Different clinics have appropriately suggested sufferers that among the paperwork accessed had been historic and will influence sufferers and suppliers who not used the MMH portal. They’ve directed individuals to MMH for up to date updates.
Te Kauwhata Well being Centre in Waikato instructed sufferers it was taking recommendation from its personal IT safety supplier to make sure methods had been “protected and safe” and ready for MMH to find out whether or not any of its personal sufferers’ knowledge was concerned.
“Handle My Well being is managing the notification course of and can contact affected individuals straight. Our observe cannot verify whether or not a person affected person was affected.”
Whereas MMH was assured the breach had been contained, the clinic urged sufferers to vary their passwords and allow two-factor authentication for their very own “peace of thoughts”.
In the meantime, sufferers had been warned to be cautious of scams and never share passwords or verification codes.
Tuki Tuki Medical in Waipukurau instructed sufferers confidentially that it had acquired “welcome affirmation” that none of its recordsdata had been impacted.
“Tuki Tuki Medical doesn’t use all of the modules obtainable by way of the MMH Portal which has saved your info safer.”
Masterton Medical instructed sufferers it ended its MMH contract on 4 September 2025, “so no latest affected person information was uploaded after that date. MMH remains to be investigating and can notify anybody affected”.
Nonetheless, one other affected person stated her observe had not given any recommendation about the potential for MMH retaining their info.
She stated when she contacted the observe supervisor, she was instructed the first well being organisation – which covers dozens of practices – had directed them “to not do something”.
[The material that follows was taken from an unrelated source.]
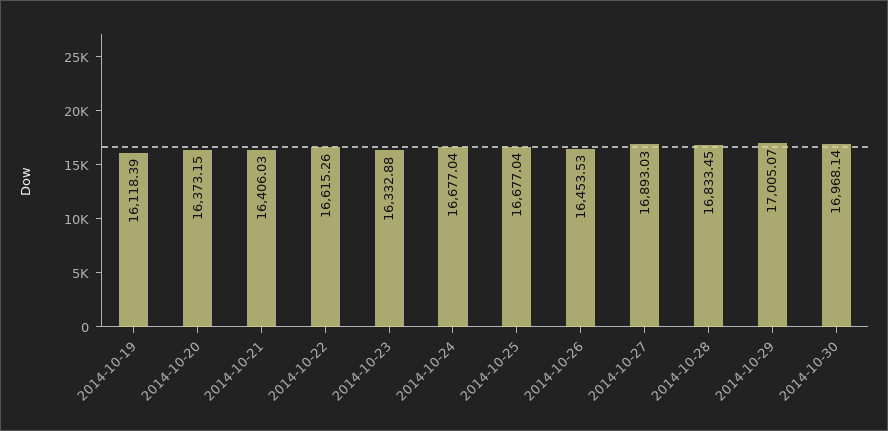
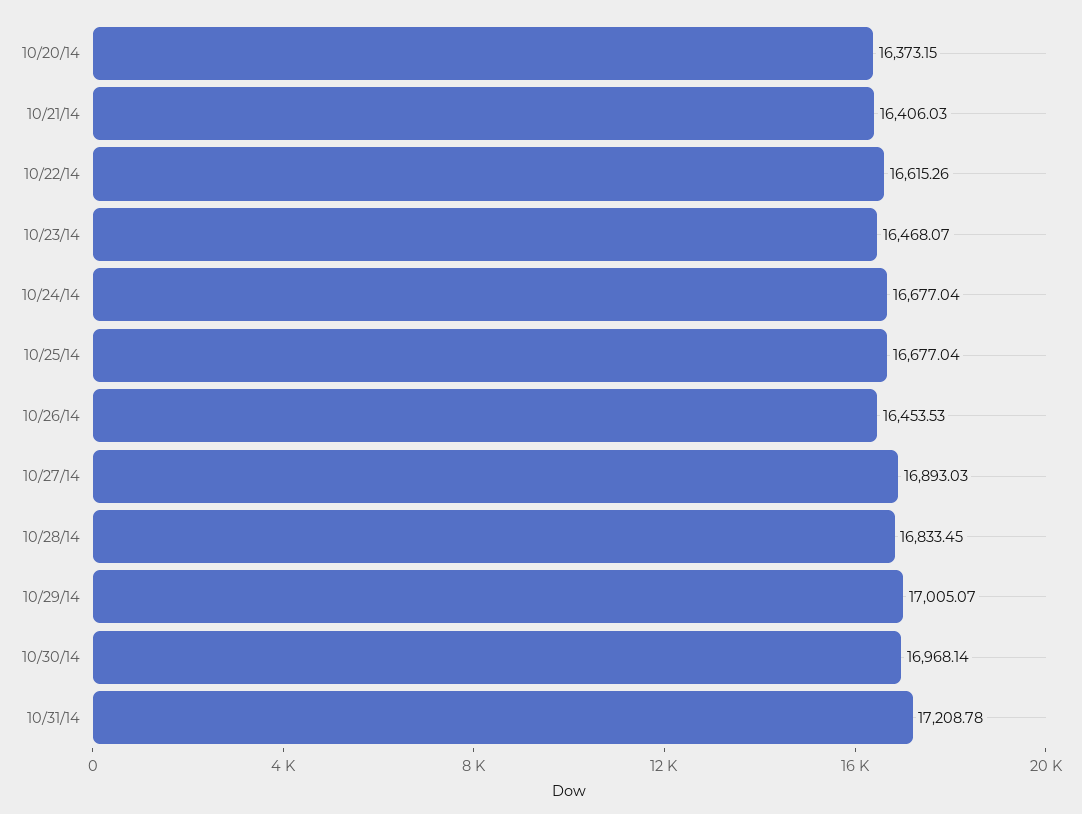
2014-10-19: 16118.39 -> none
2014-10-23: 16332.88 -> 16468.07
10/31/14: none -> 17208.78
“So she is… ‘simply ready’. I requested whether or not allegiance was to her clinic’s 18,000+ sufferers – or to the PHO and MMH.”
Sufferers frightened
A Wellington affected person, whom RNZ had agreed to not title, stated a healthcare supplier had confirmed to him that at the very least one doc of his was amongst these stolen by hackers.
“The observe supervisor confirmed to me it had instructed Handle My Well being to delete their consumer information as soon as migration [to another provider] was accomplished, however that did not occur.”
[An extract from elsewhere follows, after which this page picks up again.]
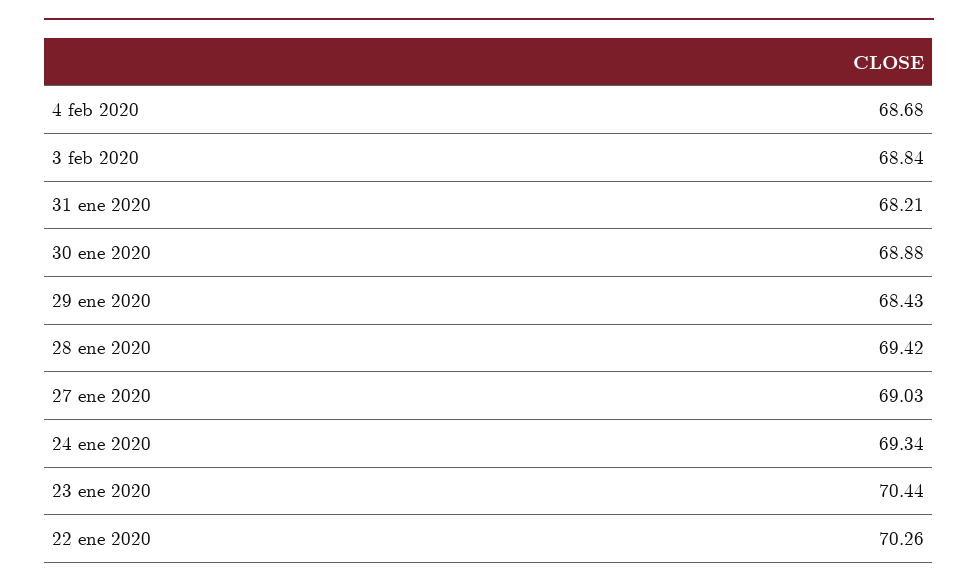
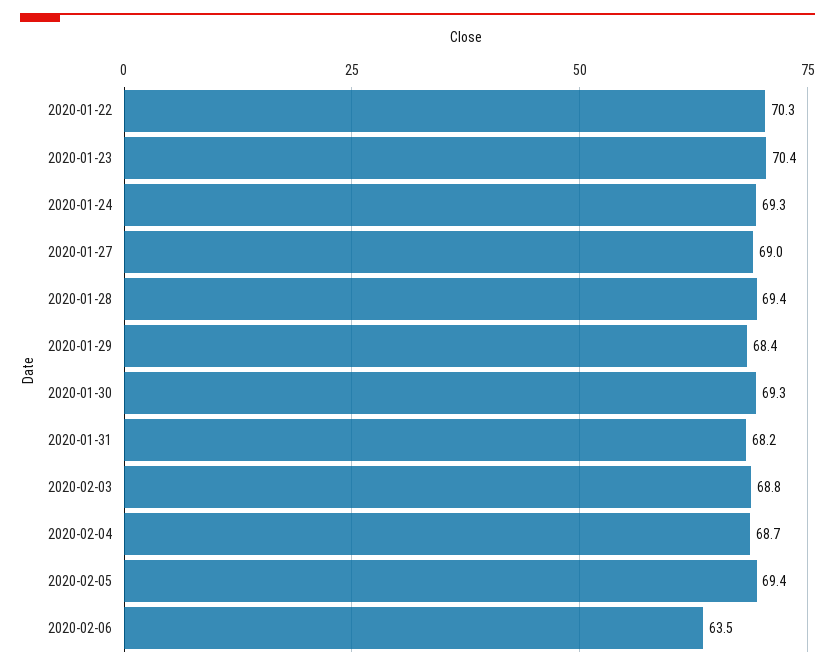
30 ene 2020: 68.88 -> 69.3
2020-02-05: none -> 69.4
2020-02-06: none -> 63.5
He logged into Handle My Well being and located greater than 200 paperwork of his had been nonetheless obtainable.
“I’ve bought a delicate declare and if the improper individuals bought maintain of the small print, my life could be in danger, and that is why I am spewing.
“I do know of others like me who’re additionally terrified.”
Having beforehand been the sufferer of different privateness breaches by healthcare suppliers, the person stated he had no belief of their means to maintain on-line knowledge protected.
“We have the federal government making an attempt to push for centralised medical storage that anybody anyplace within the nation can entry and I am like ‘Hell no, over my lifeless physique’.”
One other affected person stated there had been “zero communication” with sufferers from her observe.
“I am extremely disillusioned in not solely the hacking, however the deafening silence from my medical doctors and from Handle My Well being.
“I discovered this had occurred by way of a Fb group the place somebody had shared a information article about it.”